Extraño. No recordaba la última vez que había estado en ese
lugar y no podía haber pasado tanto tiempo, no podía ser que ya no lo
recordara.
Hasta
que lo vio, a unos cuantos metros de distancia. Entonces supo que no se trataba
de que hubiera olvidado aquel día, sino que no deseaba recordarlo. Todos los
recuerdos, entonces llegaron a la mente de Eduardo.
—¡Dani!
—gritó la pequeña Laura y se soltó de la mano de su hermano.
Corrió
por la arena, con diminutas huellas detrás de ella.
«¡Dani!
¡Dani! —Gritaba la niña, seguramente con una hermosa sonrisa en su rostro.
Daniel
y Eduardo se conocieron en el baile de graduación de éste, hacía ya un año y
medio; aquél era primo de su mejor amigo y fue así que comenzó a formar parte
de su vida, aunque al inicio ambos desconocieran el impacto que ambos tendrían
en cada uno.
Era
un muchacho dedicado al deporte desde que era pequeño. Mostraba una figura
atlética, de manera discreta pero a la vez evidente; su sonrisa era encantadora,
al menos así le pareció a Eduardo cuando lo vio; tenía ojos de soñador y unas
manos de trovador. Todo lo que Eduardo había deseado en sus noches de soledad. Desde
aquél momento, su historia se empezó a escribir por sí misma.
En
días y meses siguientes, Eduardo asistía a reuniones familiares en casa de
Daniel; o divertidas fiestas de noche.
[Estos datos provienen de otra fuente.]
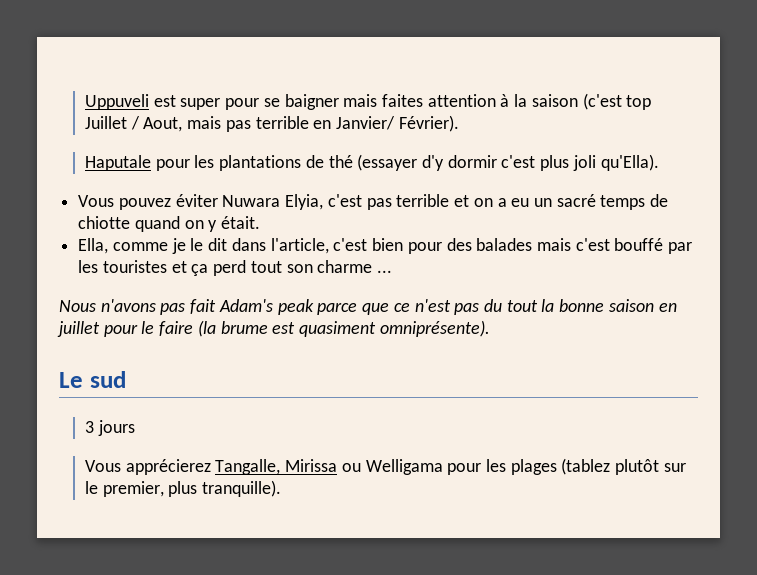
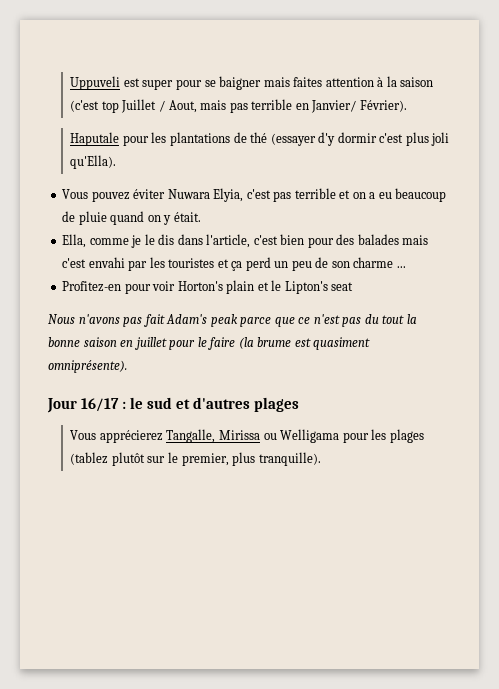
- Vous pouvez éviter Nuwara Elyia, c'est pas terrible et on a eu un sacré temps de chiotte quand on y était.
+ Vous pouvez éviter Nuwara Elyia, c'est pas terrible et on a eu beaucoup de pluie quand on y était.
- Ella, comme je le dit dans l'article, c'est bien pour des balades mais c'est bouffé par les touristes et ça perd tout son charme ...
+ Ella, comme je le dis dans l'article, c'est bien pour des balades mais c'est envahi par les touristes et ça perd un peu de son charme ...
+ Profitez-en pour voir Horton's plain et le Lipton's seat
- Le sud
- 3 jours
+ Jour 16/17 : le sud et d'autres plages

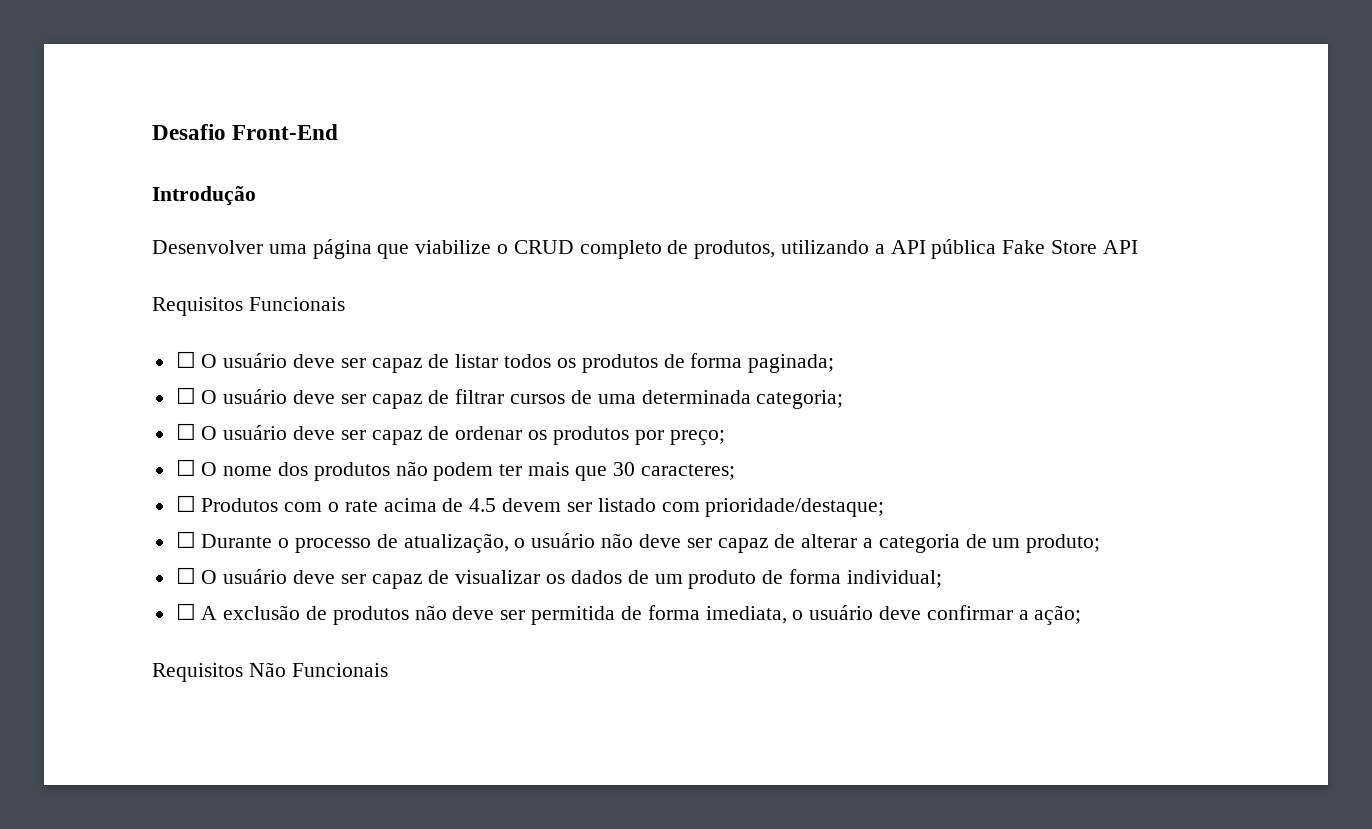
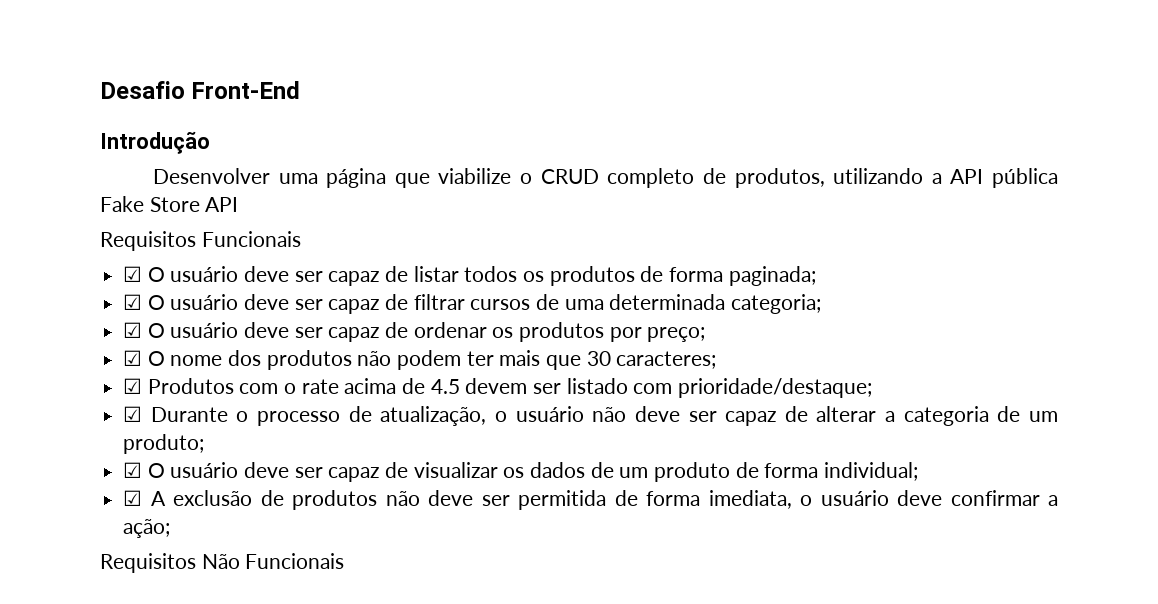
- ☐ O usuário deve ser capaz de listar todos os produtos de forma paginada;
+ ☑ O usuário deve ser capaz de listar todos os produtos de forma paginada;
- ☐ O usuário deve ser capaz de filtrar cursos de uma determinada categoria;
+ ☑ O usuário deve ser capaz de filtrar cursos de uma determinada categoria;
- ☐ O usuário deve ser capaz de ordenar os produtos por preço;
+ ☑ O usuário deve ser capaz de ordenar os produtos por preço;
- ☐ O nome dos produtos não podem ter mais que 30 caracteres;
+ ☑ O nome dos produtos não podem ter mais que 30 caracteres;
- ☐ Produtos com o rate acima de 4.5 devem ser listado com prioridade/destaque;
+ ☑ Produtos com o rate acima de 4.5 devem ser listado com prioridade/destaque;
- ☐ Durante o processo de atualização, o usuário não deve ser capaz de alterar a categoria de um produto;
+ ☑ Durante o processo de atualização, o usuário não deve ser capaz de alterar a categoria de um produto;
- ☐ O usuário deve ser capaz de visualizar os dados de um produto de forma individual;
+ ☑ O usuário deve ser capaz de visualizar os dados de um produto de forma individual;
- ☐ A exclusão de produtos não deve ser permitida de forma imediata, o usuário deve confirmar a ação;
+ ☑ A exclusão de produtos não deve ser permitida de forma imediata, o usuário deve confirmar a ação;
Tiempo después, en una noche en que el
cielo se fundía en nubes y lluvia, Eduardo corría por la acera hacia su casa,
cuando un auto pasó enseguida de él.
El
auto se detuvo unos pocos metros adelante y condujo de regreso, se paró justo
enseguida del muchacho y una ventanilla se abrió. Sube, te llevo, le dijeron desde el interior; era Daniel. Su
corazón entonces estaba desbocado, aunque era más por el nerviosismo que por la
carrera que llevaba antes de detenerse.
Ambos
platicaron y rieron, y por capricho de la vida o por alguna afortunada
coincidencia, terminaron en esa misma playa, con la lluvia empapando la arena.
Se
bajaron del auto y corrieron por toda la arena hasta el mar, que estaba un poco
agitado. Todo fue como debía de ser, todo de acuerdo al tiempo en que tenía que
acontecer, y Eduardo estuvo agradecido por eso. Pero fue más agradecido cuando
sintió las manos de Daniel en su espalda, mientras se mecían por las olas del
océano.
Así
fue como se besaron por primera vez.
Después
de ese día, un fin de semana, los padres de Daniel estaban fuera de la ciudad y
debía haber una fiesta en su casa, una de tantas; su primo invitó a Eduardo —después
de que Daniel personalmente lo hiciera—, y éste aceptó de buena gana, con una
sonrisa ciega e invisible en su rostro.
Cuando
llegaron al lugar, como era de esperarse, Eduardo se percató de que no conocía a
una sola persona. Aunque esa situación en realidad no representó mucho
problema, el primo de Daniel no tardó en desaparecerse con alguna joven y Eduardo
se quedó solo, con un vaso con licor en las manos y completamente fuera de
lugar.
Pero
reconoció la voz que escuchó detrás de él. ¿Por
qué estas solo? Preguntó Daniel, y Eduardo se sorprendió al ver la sonrisa del
muchacho y sus labios que ya había probado. En ese momento todo se detuvo, la
música, los gritos, las risas.
Al
siguiente instante, contemplaba la decoración de la habitación de Daniel. Todo
tan arriesgado. ¡Era demasiado! Pero ambos siguieron adelante; la puerta se
cerró y ambos sonrieron cuando estuvieron frente a frente.
Después
de unos cuantos interminables minutos, Eduardo sintió las manos de su compañero
recorrer partes de su cuerpo que le ocasionaron deliciosos escalofríos. Su
cintura, abdomen, pecho, hasta llegar a los brazos. Aquellos labios lo consumieron
con ansias insaciables y su cuerpo clamaba a gritos el suyo.
La
playa quedaba a espaldas de la casa, así que —como un favor especial— Eduardo
le pidió que fueran ahí. A ese lugar en donde lo besó por primera vez.
Al
llegar, Daniel se quitó la ropa y para el final de la noche ambos
experimentaron el más delicado éxtasis que pudieran alcanzar.